Material provided
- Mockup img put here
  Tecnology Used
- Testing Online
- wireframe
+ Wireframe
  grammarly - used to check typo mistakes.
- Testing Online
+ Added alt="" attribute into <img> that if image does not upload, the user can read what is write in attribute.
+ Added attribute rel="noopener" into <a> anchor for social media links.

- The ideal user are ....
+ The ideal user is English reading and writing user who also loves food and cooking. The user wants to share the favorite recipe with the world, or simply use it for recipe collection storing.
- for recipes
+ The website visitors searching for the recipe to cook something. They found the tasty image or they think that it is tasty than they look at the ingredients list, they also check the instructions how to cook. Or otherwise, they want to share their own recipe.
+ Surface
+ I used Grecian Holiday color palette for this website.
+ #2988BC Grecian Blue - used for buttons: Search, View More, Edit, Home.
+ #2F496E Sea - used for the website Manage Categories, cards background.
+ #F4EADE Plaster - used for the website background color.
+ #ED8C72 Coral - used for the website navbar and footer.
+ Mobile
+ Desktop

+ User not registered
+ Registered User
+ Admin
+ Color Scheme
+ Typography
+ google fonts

Task to complete
The entries must all be transcribed exactly.

Exercise output
- Mockup img put here
  Tecnology Used
- Testing Online
- wireframe
+ Wireframe
  grammarly - used to check typo mistakes.
- Testing Online
+ Added alt="" attribute into <img> that if image does not upload, the user can read what is write in attribute.
+ Added attribute rel="noopener" into <a> anchor for social media links.

- The ideal user are ....
+ The ideal user is English reading and writing user who also loves food and cooking. The user wants to share the favorite recipe with the world, or simply use it for recipe collection storing.
- for recipes
+ The website visitors searching for the recipe to cook something. They found the tasty image or they think that it is tasty than they look at the ingredients list, they also check the instructions how to cook. Or otherwise, they want to share their own recipe.
+ Surface
+ I used Grecian Holiday color palette for this website.
+ #2988BC Grecian Blue - used for buttons: Search, View More, Edit, Home.
+ #2F496E Sea - used for the website Manage Categories, cards background.
+ #F4EADE Plaster - used for the website background color.
+ #ED8C72 Coral - used for the website navbar and footer.
+ Mobile
+ Desktop

+ User not registered
+ Registered User
+ Admin
+ Color Scheme
+ Typography
+ google fonts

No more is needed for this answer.